Les déclarations du président du CCDR-N interviennent un jour après que le nouveau président du PSD, Luís Montenegro, a estimé que, compte tenu du « cadre critique et délicat » actuel, organiser un référendum sur la régionalisation en 2024 serait « irresponsable » et que, si le Le gouvernement va dans ce sens, il n’aura pas l’aval du PSD.

Reconnaissant aujourd’hui que, « tel qu’il est consacré, le référendum de régionalisation est un frein à la réforme elle-même » – étant « nécessaire » pour en faire un instrument « juste et viable » – António Cunha considère également que « le pays ne peut pas et doit pas , de différer la réforme territoriale de l’Etat, sous peine de mettre en péril son avenir, la croissance économique et la cohésion nationale elle-même ».

« Nous sommes le pays le plus centralisé de l’OCDE », critique le responsable, notant que « la régionalisation est inscrite dans presque toute l’Europe et ce n’est certainement pas par hasard ».

Au Portugal, « en plus des asymétries de richesse flagrantes », dit-il, il existe « des processus de décision qui induisent des pertes d’opportunités au quotidien », car « il n’est pas possible de répondre vite et bien aux crises, en gérant et en décidant à partir d’un distance sur ce qui n’est pas possible ». vous savez ».

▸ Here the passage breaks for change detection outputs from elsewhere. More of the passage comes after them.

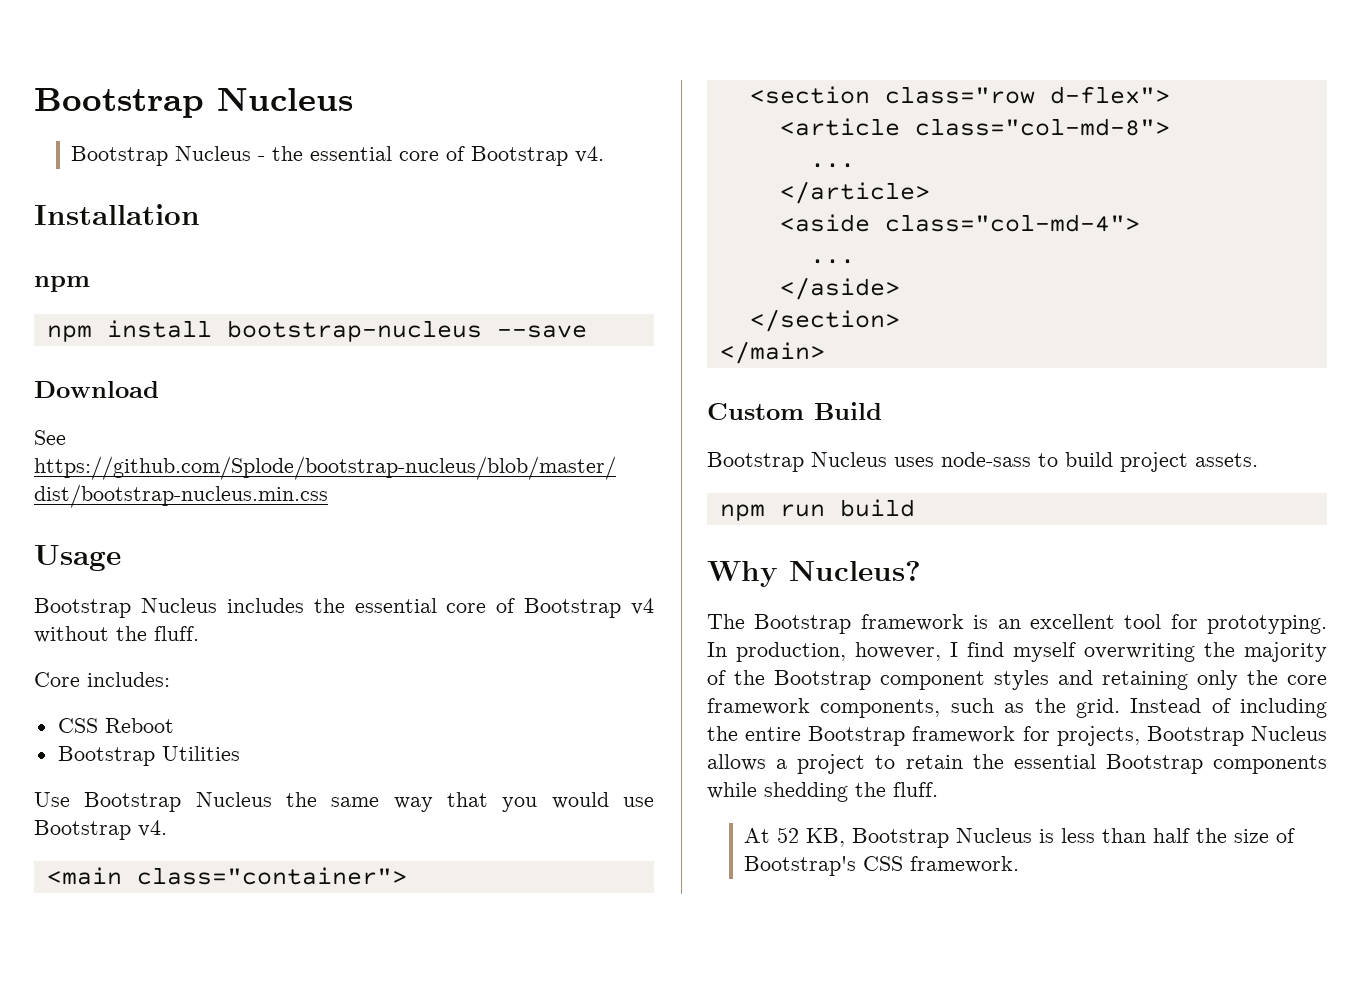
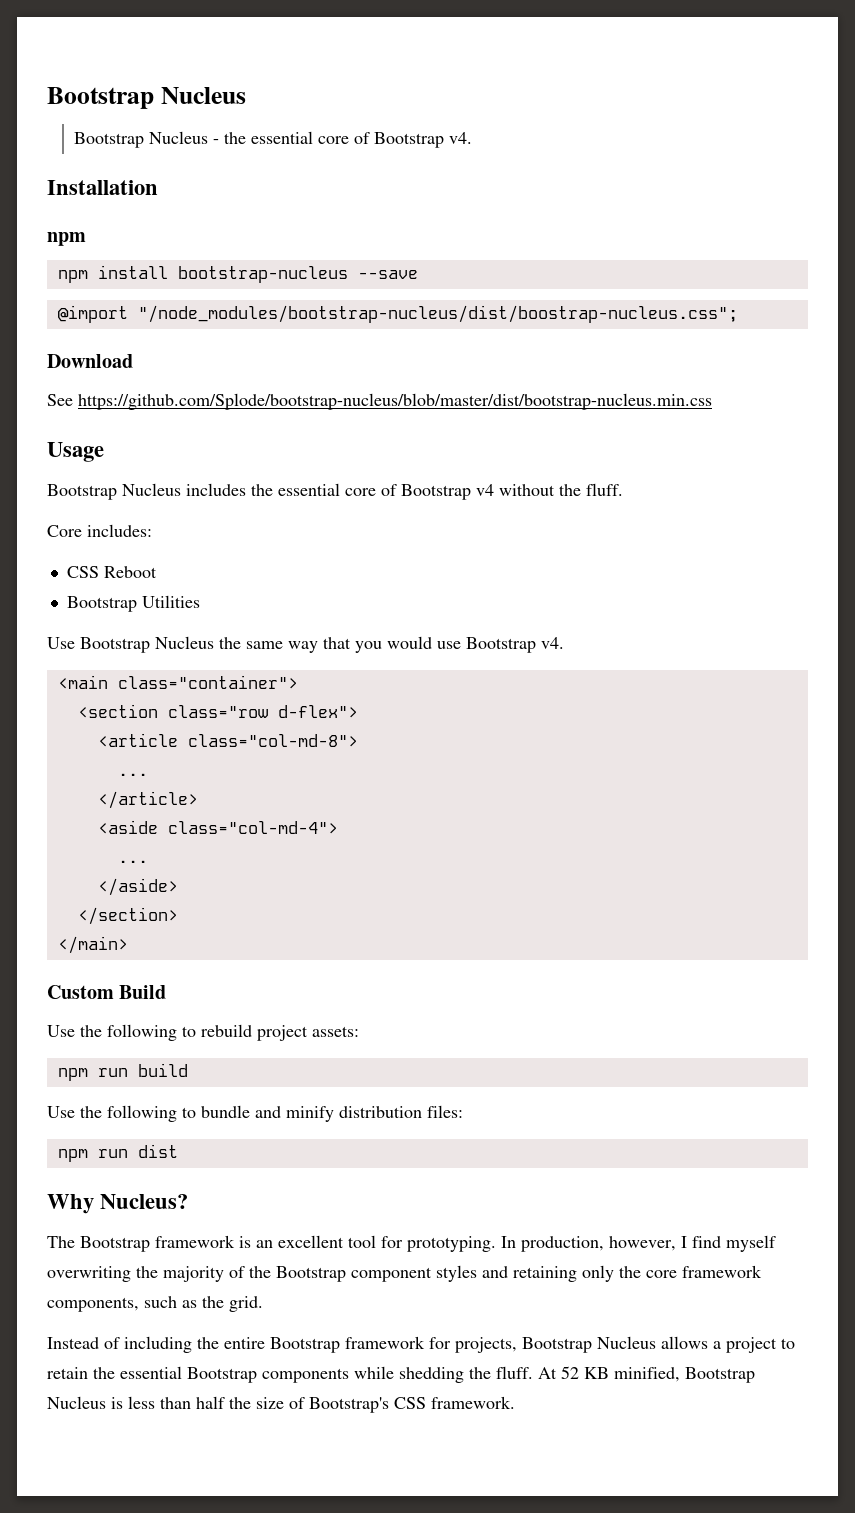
(587, 331) none -> [57,305,738,323] // @import "/node_modules/bootstrap-nucleus/dist/boostrap-nucleus.css";
[707,452,1258,472] [719,499,915,521] Bootstrap Nucleus uses node-sass to build project assets. // npm run build -> [47,1024,359,1041] [57,1063,188,1081] [47,1105,463,1122] [57,1144,178,1162] Use the following to rebuild project assets: // npm run build // Use the following to bundle and minify distribution files: // npm run dist
(1120, 708) none -> (263, 1304) //
(938, 789) // -> (533, 1372) none
[806,828,846,847] KB, -> [584,1367,680,1382] KB minified,

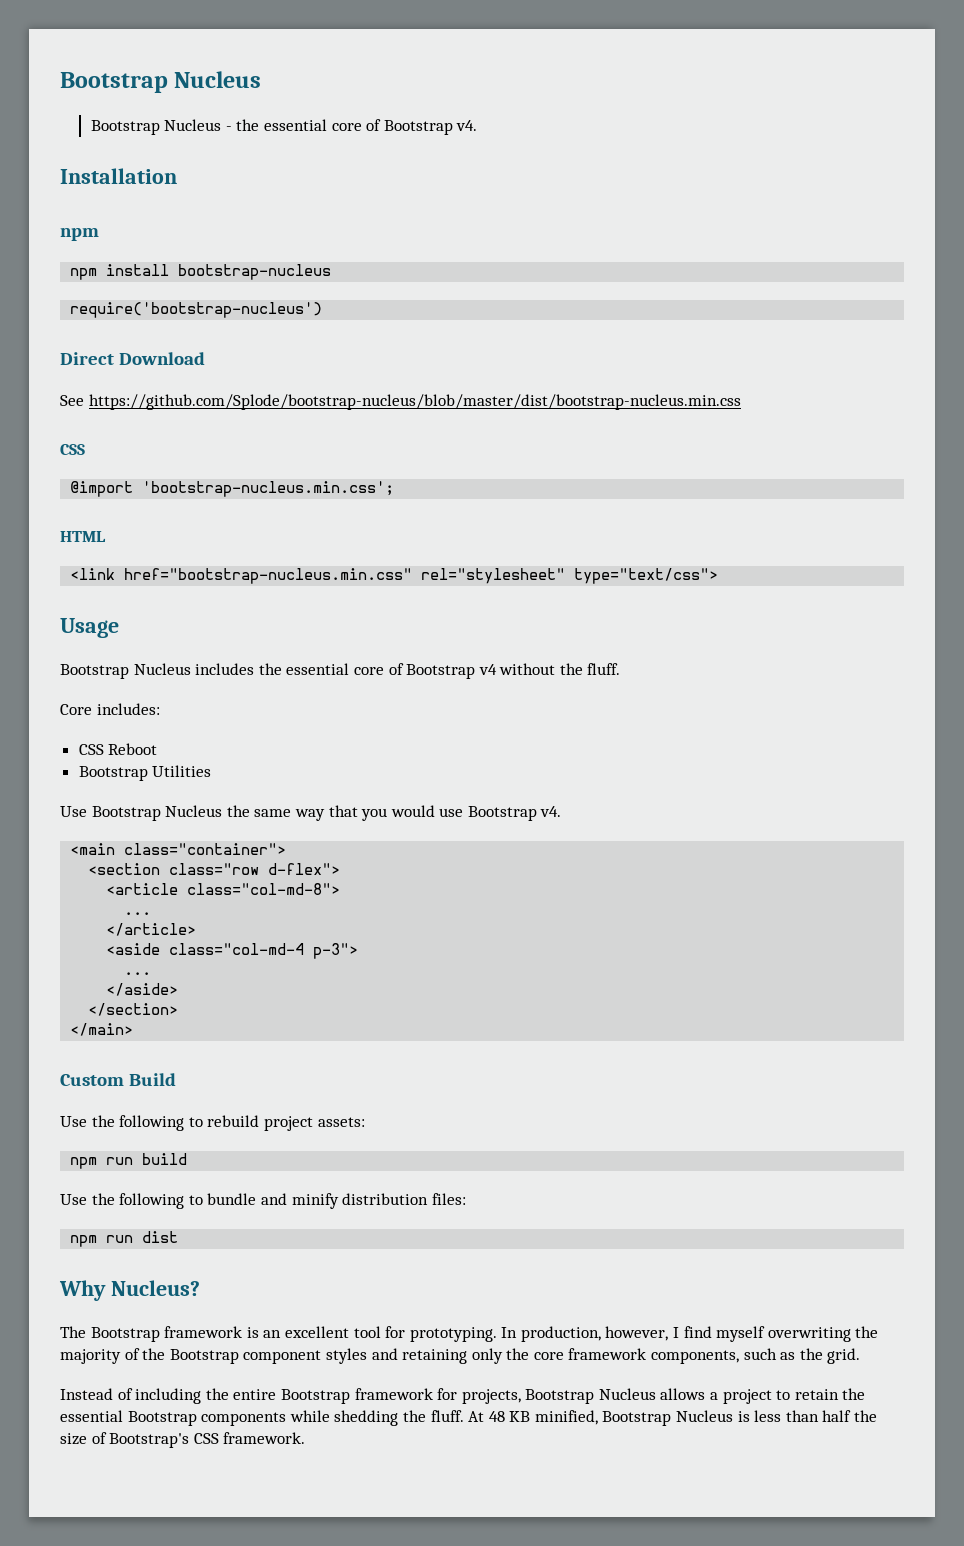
[357,270,418,279] [57,305,738,323] --save // @import "/node_modules/bootstrap-nucleus/dist/boostrap-nucleus.css"; // -> [70,302,323,318] [60,352,114,365] // require('bootstrap-nucleus') // Direct
(712, 401) none -> [60,444,85,455] [70,481,395,497] [60,531,106,542] [70,568,719,584] // CSS // @import 'bootstrap-nucleus.min.css'; // HTML // <link href="bootstrap-nucleus.min.css" rel="stylesheet" type="text/css">
[167,821,338,834] class="col-md-4"> -> [169,943,359,959] class="col-md-4 p-3">
[561,1366,579,1379] 52 -> [488,1411,505,1422] 48

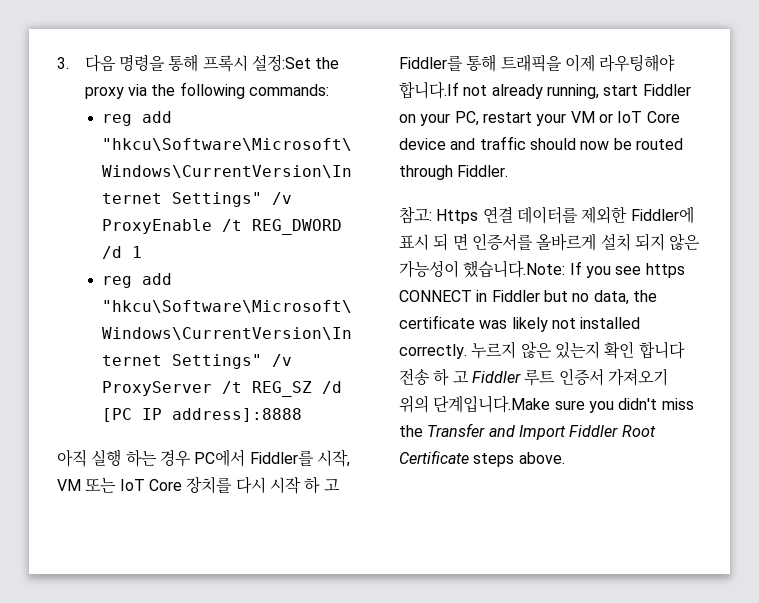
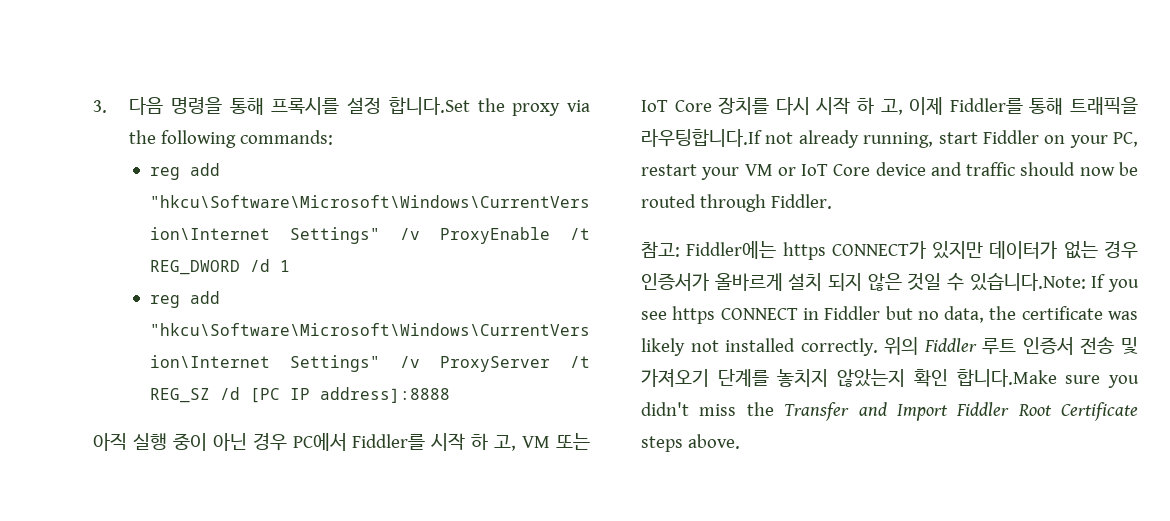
[202,54,312,72] 프록시 설정:Set -> [271,97,470,115] 프록시를 설정 합니다.Set
[125,450,157,467] 하는 -> [172,433,247,451] 중이 아닌
[316,449,350,467] 시작, -> [431,433,517,451] 시작 하 고,
[323,478,340,491] 고 -> [880,97,944,115] 고, 이제
[564,54,676,72] [399,81,459,99] 이제 라우팅해야 합니다.If -> [641,129,762,147] 라우팅합니다.If
[436,206,694,224] [399,233,533,251] Https 연결 데이터를 제외한 Fiddler에 표시 되 면 인증서를 -> [686,241,1138,260] [641,273,709,291] Fiddler에는 https CONNECT가 있지만 데이터가 없는 경우 인증서가
[399,260,566,278] 가능성이 했습니다.Note: -> [907,273,1086,291] 것일 수 있습니다.Note:
[471,341,685,359] [399,368,668,386] [399,395,551,413] 누르지 않은 있는지 확인 합니다 전송 하 고 Fiddler 루트 인증서 가져오기 위의 단계입니다.Make -> [884,336,1138,355] [641,369,1057,387] 위의 Fiddler 루트 인증서 전송 및 가져오기 단계를 놓치지 않았는지 확인 합니다.Make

« Je ne vois pas comment il peut y avoir une décentralisation solide et conséquente sans régionalisation », se défend le responsable, qui se dit « certain qu’il y a une volonté de la part de tous les acteurs politiques de construire un avenir meilleur pour notre pays ». et un Etat plus moderne, plus efficace, « démocratique et plus efficace ».

Dimanche également, et réagissant à l’opposition du Monténégro à un référendum sur la régionalisation en 2024, le président de la République a estimé « qu’il faut miser davantage sur la décentralisation, car c’est très difficile, avec le principal chef de l’opposition qui s’oppose à la régionalisation, il y aura une régionalisation ». dans le futur proche ».

Le 11 décembre de l’année dernière, lors d’un congrès de l’Association nationale des municipalités portugaises (ANMP), à Aveiro, le Premier ministre et secrétaire général du PS, António Costa, a désigné 2024 comme le moment approprié pour un nouveau référendum sur la régionalisation. ., après fin 2023 la voie empruntée en matière de décentralisation des compétences a été évaluée.

Le lendemain, au même endroit, Marcelo Rebelo de Sousa a déclaré que « le président de la République, en principe, convoquera un référendum avec l’approbation du Parlement », acceptant que la consultation populaire soit reportée à 2024, et a exhorté les partis à présenter leurs idées sur la régionalisation jusqu’aux élections législatives anticipées.

Lorsqu’il était président du PSD, Marcelo Rebelo de Sousa s’opposait à la création de régions administratives au Portugal, se battant pour le « non » au référendum de 1998, qu’il remporta avec 60 % des voix.